期限までに個人事業税を納付しない場合には督促状が送付され、納付時に延滞金がかかります。
参考までに、東京都の延滞金の率は下の表のとおりとなります。
(引用:東京都主税局 税金の支払い)
さらに督促状が送付されても納付しない場合、財産の差し押さえ処分を受ける可能性があります。

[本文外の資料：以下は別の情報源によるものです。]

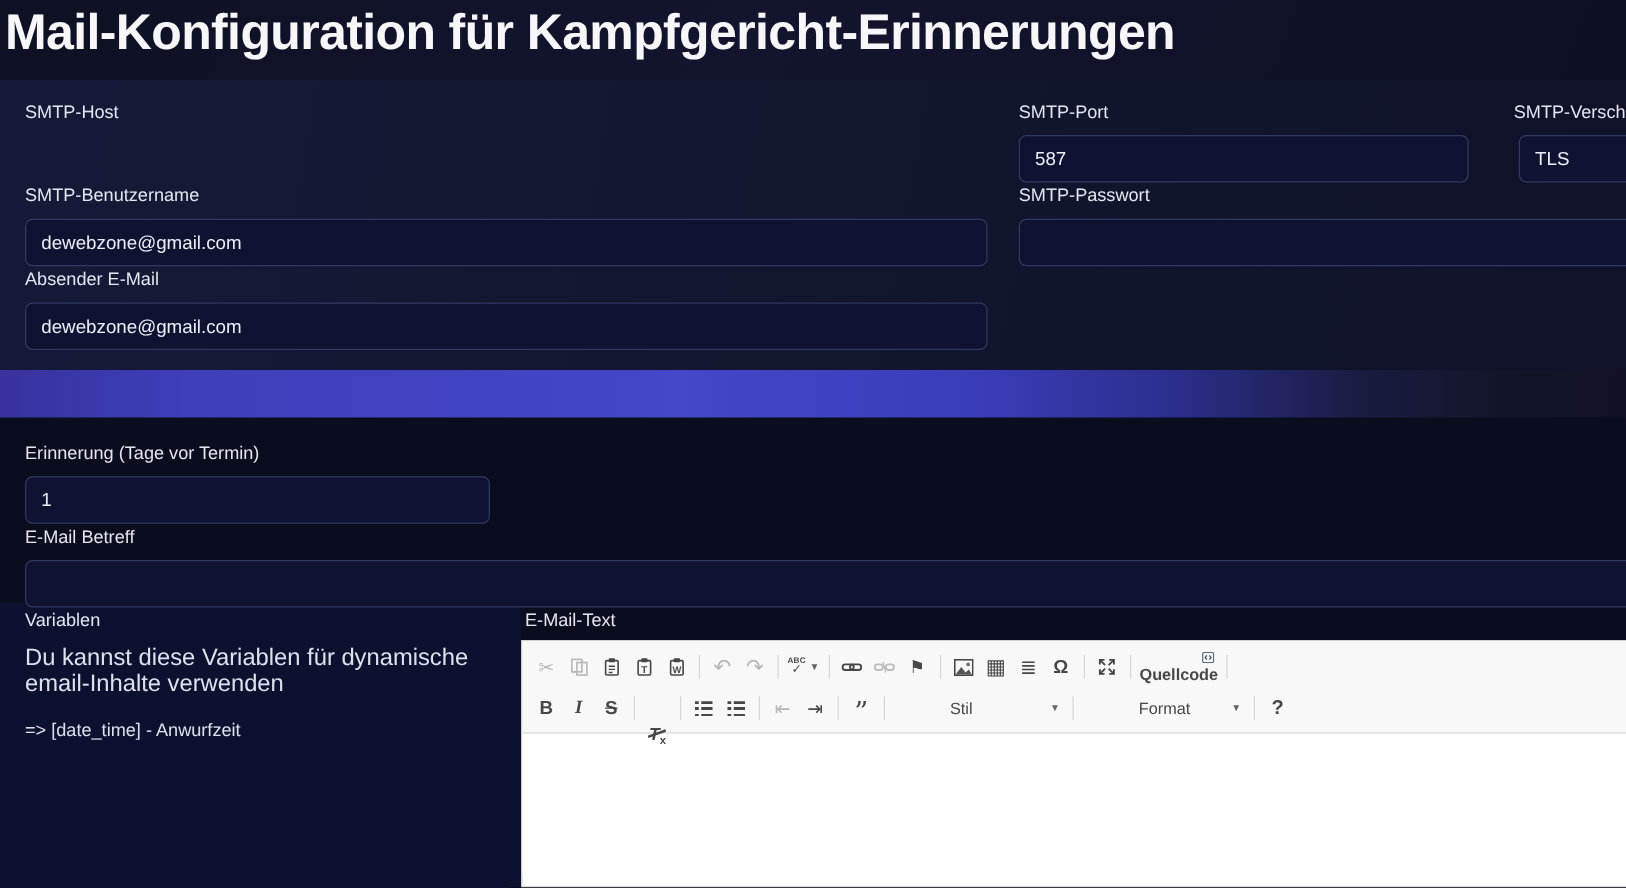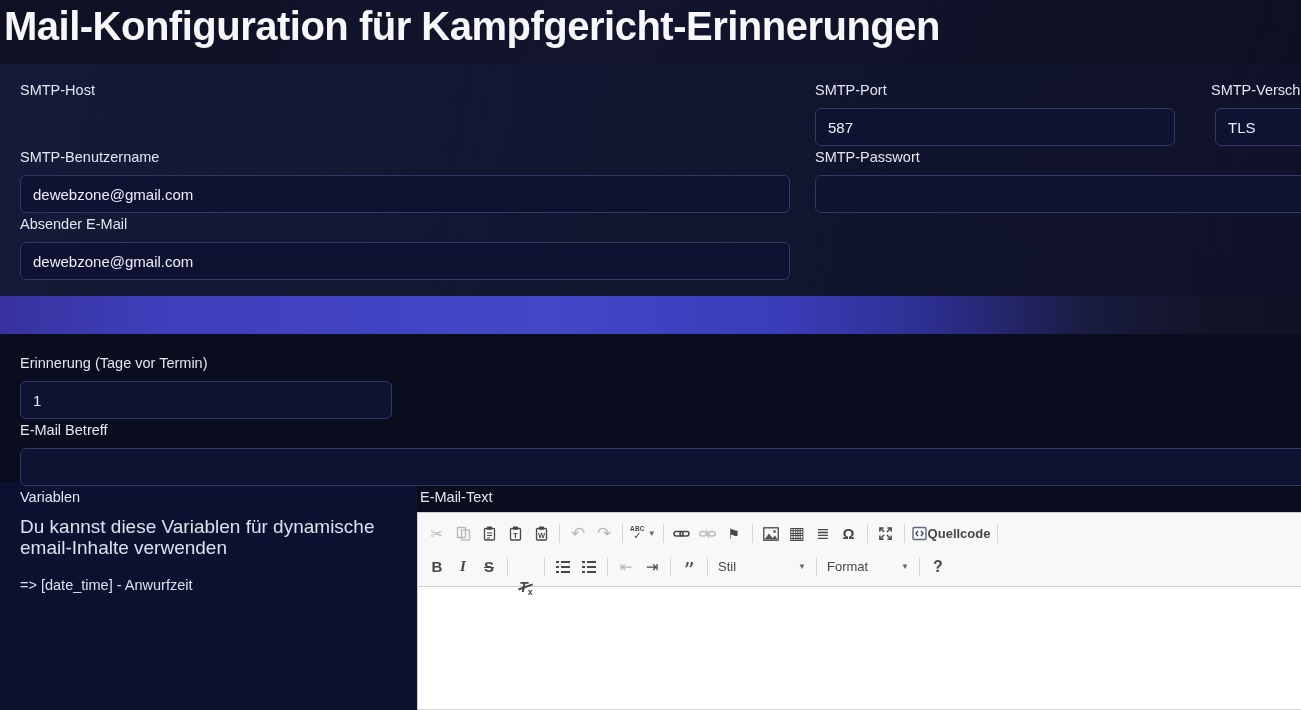--- a/index.html
+++ b/index.html
@@ -39,23 +39,23 @@
   .tbtn{height:26px;min-width:26px;display:inline-flex;align-items:center;justify-content:center;
         color:#474747;font-size:15px;border-radius:2px;cursor:default;padding:0 2px;box-sizing:border-box;}
   .tbtn svg{display:block;}
   .dis{color:#b7b7b7;}
   .tsep{width:1px;height:19px;background:#d6d6d6;margin:0 5px;flex:none;}
   .spell{display:inline-flex;align-items:center;gap:3px;}
   .spell .abc{display:flex;flex-direction:column;align-items:center;line-height:1;}
   .spell .abc b{font-size:6.5px;letter-spacing:.2px;}
   .spell .abc i{font-style:normal;font-size:10px;margin-top:-2px;}
   .dd-arrow{font-size:8px;color:#666;}
-  .srcbtn{display:inline-flex;align-items:center;gap:1px;font-size:13px;font-weight:600;color:#474747;}
+  .srcbtn{display:inline-flex;align-items:flex-end;gap:1px;font-size:13px;font-weight:600;color:#474747;flex-direction:column;}
   .ddl{display:inline-flex;align-items:center;justify-content:space-between;height:24px;
-       padding:0 5px;font-size:13px;color:#474747;}
+       padding:0 5px;font-size:13px;color:#474747;margin-left:42px;}
   .b-bold{font-weight:bold;font-size:15px;}
   .b-italic{font-style:italic;font-family:"Liberation Serif","DejaVu Serif",serif;font-weight:bold;font-size:15px;}
   .b-strike{font-weight:bold;font-size:15px;text-decoration:line-through;}
   .b-quote{font-size:22px;line-height:10px;padding-top:8px;font-family:"DejaVu Serif",serif;}
   .b-help{font-weight:bold;font-size:16px;}
   .tx{position:relative;font-weight:bold;font-size:14px;font-style:italic;margin-top:42px;}
   .tx em{font-style:normal;font-size:9px;vertical-align:-3px;}
   .tx::after{content:"";position:absolute;left:-1px;top:7px;width:15px;height:1.5px;
              background:#474747;transform:rotate(-20deg);}
   .ic-bars{display:inline-flex;gap:2px;}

納税の猶予制度もあるので、もし納付期限までに支払いが難しいのなら、一度都道府県税事務所に相談してみましょう。
まとめ
- 個人事業税の納税通知書は8月頃と11月頃に来る
- 確定申告をおこなっていれば、個人事業税の申告の必要はない
- 個人事業税は法定業種の事業者が納付するものであり、法定業種に該当しなければ非課税である
- 個人事業税には事業主控除をはじめとする控除があり、税金が発生しないケースもある
- 個人事業税を払わないと延滞税がかかるので、納付猶予や減免制度がないか都道府県税事務所に相談するとよい
所得税、住民税に続いて、個人事業主が納付する必要があるのが個人事業税です。
納付時期と納付通知書の送付時期を覚えておき、納付漏れがないように気をつけましょう。